10.4. Imposta netta e imposta da versare. Dallo scomputo delle detrazioni si ottiene l'ammontare
dell'imposta netta astrattamente dovuta per il periodo d'imposta. Tale importo non costituisce un importo
da versare, perché dall'imposta netta si scomputano: i crediti d'imposta; i versamenti d'acconto; le ritenute
subite a titolo d'acconto. Se il saldo è a debito per il contribuente, la differenza deve essere versata prima di
presentare la dichiarazione. Se la dichiarazione è a credito per il contribuente, l'eccedenza costituisce un
credito. Il contribuente può computarlo in diminuzione dell'imposta relativa al periodo d'imposta
successivo o chiederne il rimborso nella dichiarazione dei redditi.
11. I redditi soggetti a tassazione separata. Sono soggetti a tassazione separata i redditi che, percepiti una
tantum, derivano da un processo produttivo pluriennale. La tassazione è detta "separata" perché questi
redditi non concorrono a formare il reddito complessivo, ma sono tassati a parte, con distinta aliquota.
Rientrano nel regime della tassazione separata: a) le indennità di fine rapporto percepite dai lavoratori
dipendenti e da altre categorie; b) le plusvalenze derivanti dalla cessione di aziende possedute per più di
cinque anni; c) le indennità per perdita dell'avviamento spettante al conduttore di esercizi commerciali in
caso di cessazione della locazione; d) il risarcimento attribuito a titolo di perdita di redditi pluriennali; e) i
redditi a formazione pluriennale attribuiti ai soci in caso di recesso da società.
Capitolo II: Le categorie reddituali. Sezione prima: I redditi fondiari.
1. I redditi fondiari. I redditi fondiari sono i redditi "inerenti ai terreni e ai fabbricati situati nel territorio
dello Stato che sono o devono essere iscritti, con attribuzione di rendita, nel catasto dei terreni o nel catasto
edilizio urbano". La categoria dei redditi fondiari comprende solo i redditi che derivano da un'immobile
scritto o iscrivibile nel catasto e situato nel territorio dello Stato. I redditi degli immobili che non sono
determinabili catastalmente e quelli degli immobili situati all'estero appartengono alla categoria dei
"redditi diversi". Sono produttivi di reddito fondiario soltanto i terreni atti alla produzione agricola, non lo
sono i terreni che costituiscono pertinenze di fabbricati urbani, quelli dati in affitto per usi non agricoli e
quelli che appartengono a società commerciali.
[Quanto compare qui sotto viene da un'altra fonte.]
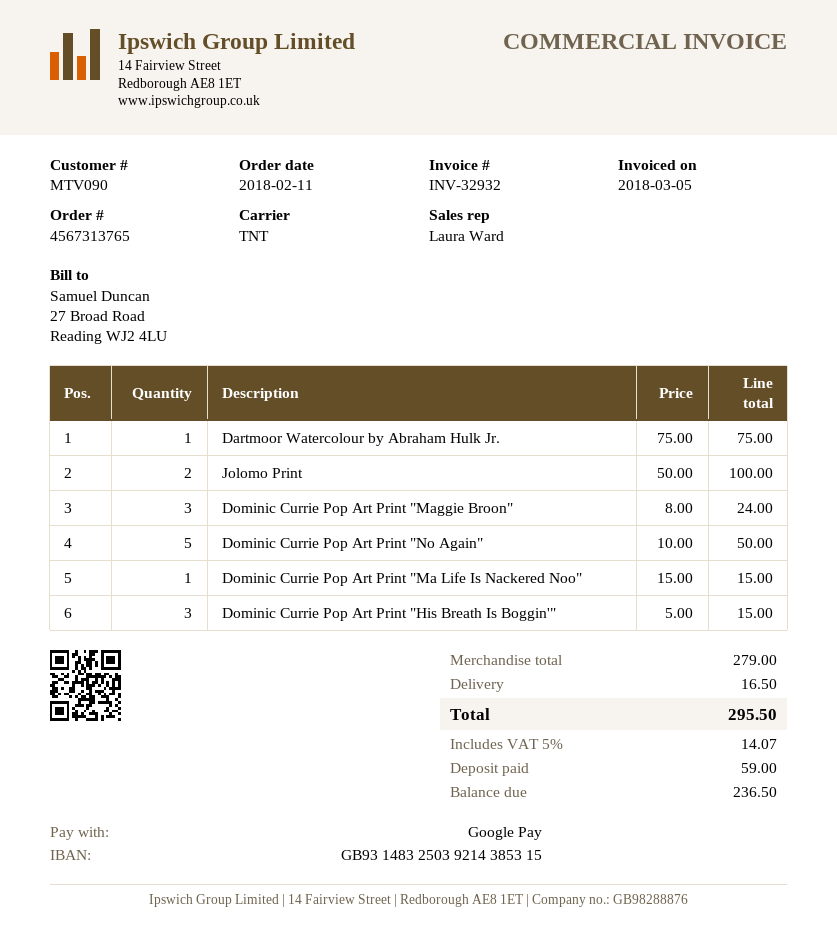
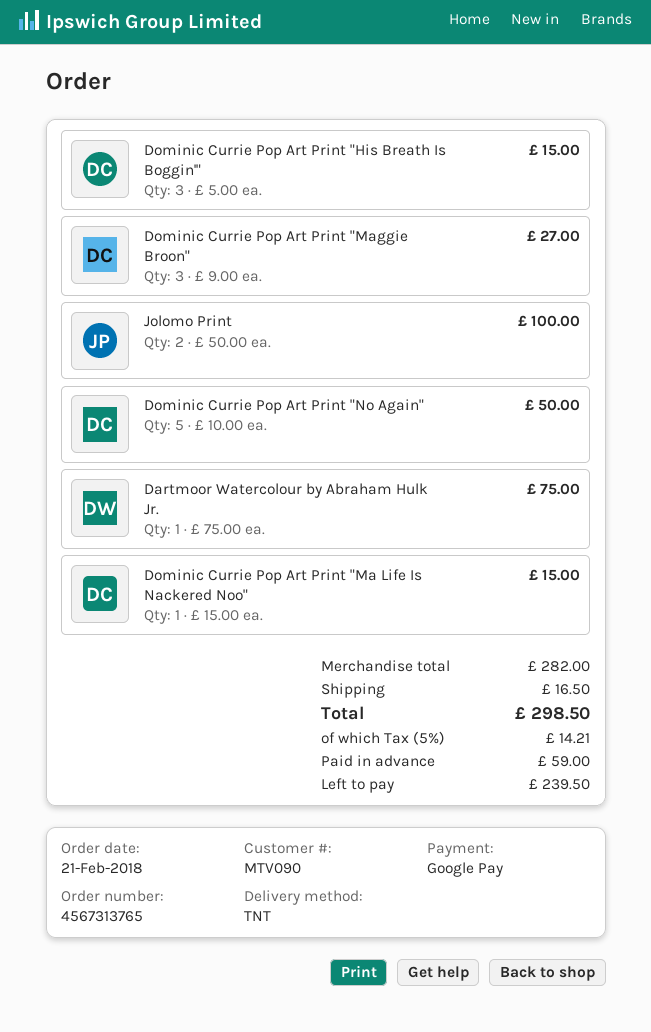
order date: 2018-02-11 -> 2018-02-21
Dominic Currie Pop Art Print "Maggie Broon": 3 x 8.00 = 24.00 -> 3 x 9.00 = 27.00
subtotal: 279.00 -> 282.00
tax: 5% = 14.07 -> 5% = 14.21
total: 295.50 -> 298.50
balance: 236.50 -> 239.50

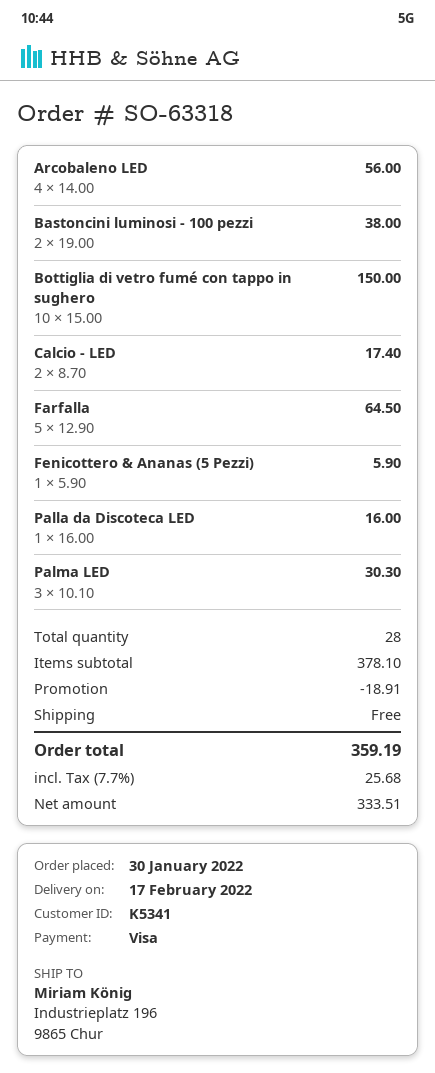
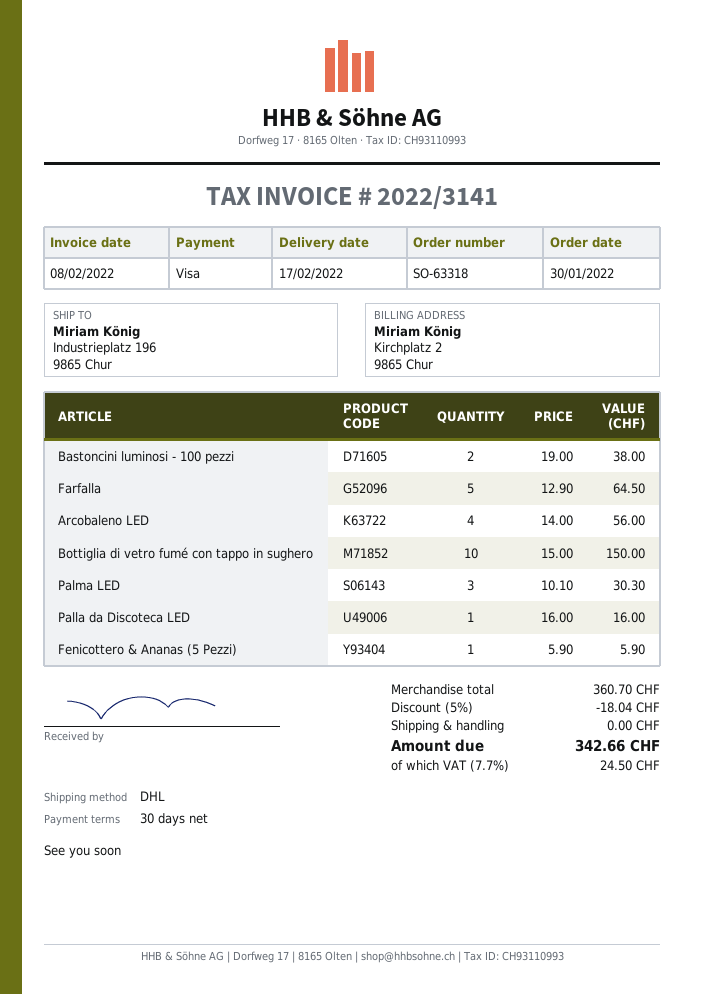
Calcio - LED: 2 x 8.70 = 17.40 -> none
subtotal: 378.10 -> 360.70
discount: 18.91 -> 18.04
tax: 7.7% = 25.68 -> 7.7% = 24.50
total: 359.19 -> 342.66

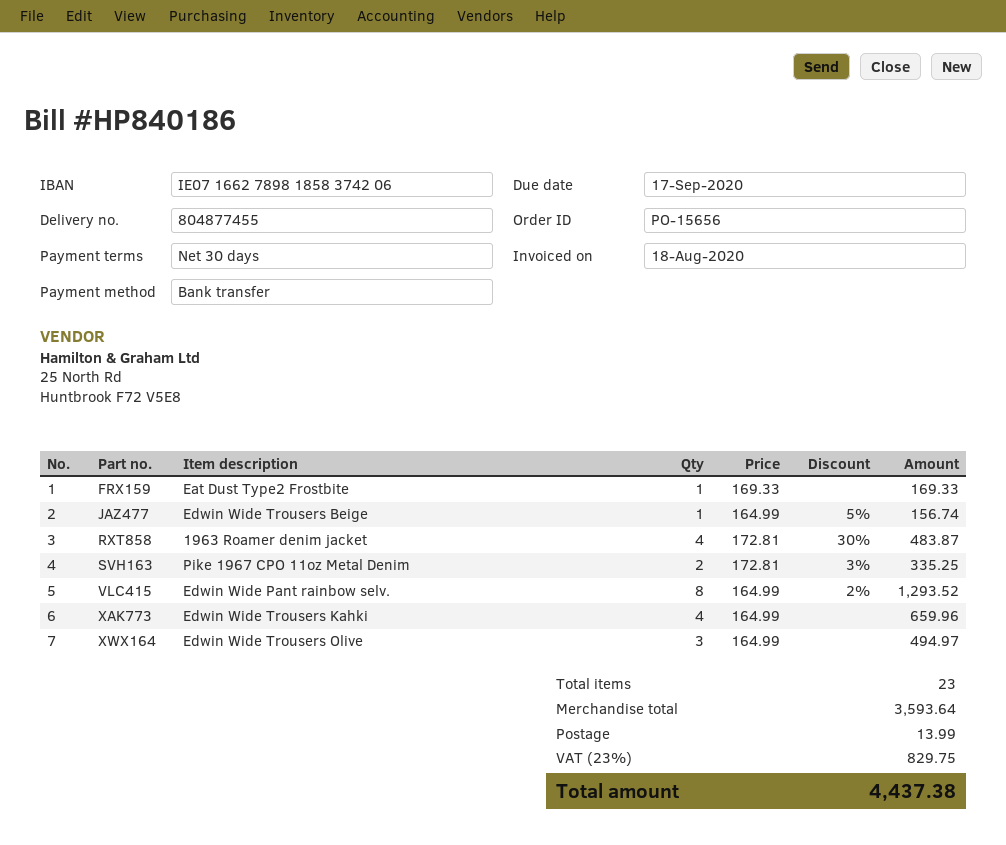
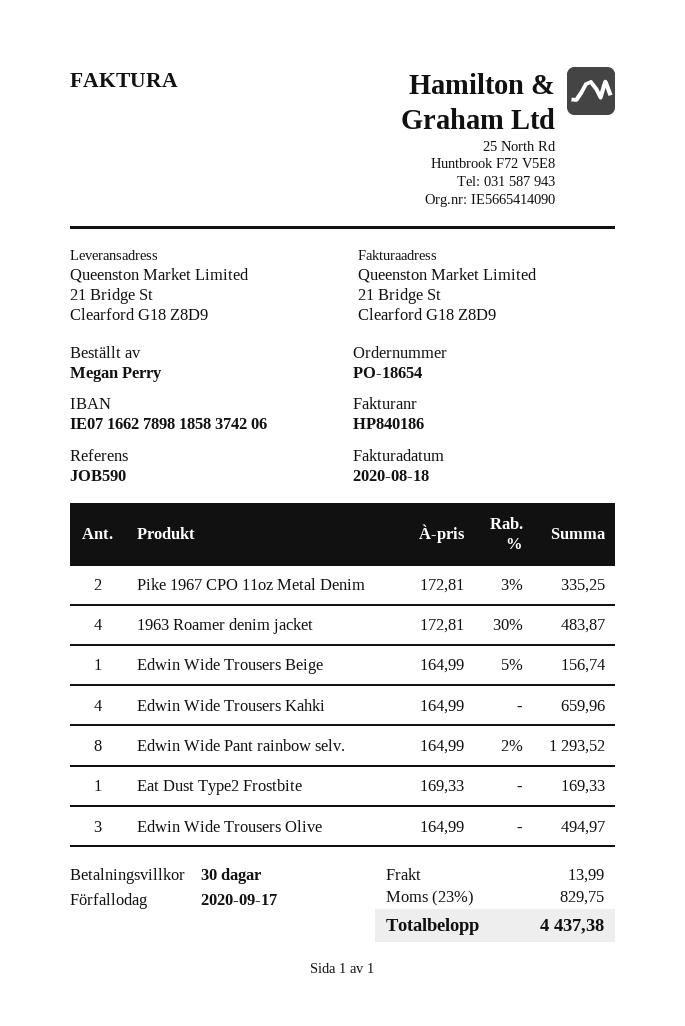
order number: PO-15656 -> PO-18654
Le costruzioni rurali e i fabbricati usati nell'esercizio di
attività commerciali o arti e professioni non danno origine a redditi di natura fondiaria in quanto
concorrono alla produzione del reddito dei terreni, del reddito d'impresa commerciale e del reddito di
lavoro autonomo. Non sono tassati gli immobili non locati soggetti all'IMU, perché questa sostituisce l'Irpef
e le addizionali dovute sui redditi degli immobili non locati. I redditi fondiari concorrono a formare il reddito
complessivo dei soggetti che possiedono immobili in quanto proprietari o titolari di altro diritto reale; in
caso di usufrutto, l'imposta colpisce l'usufruttuario. Dato il carattere catastale dei redditi fondiari, la
tassazione prescinde dalla effettiva "produzione o percezione" del reddito: vi è tassazione anche se un
fabbricato non è abitato o locato, o se il terreno non è coltivato.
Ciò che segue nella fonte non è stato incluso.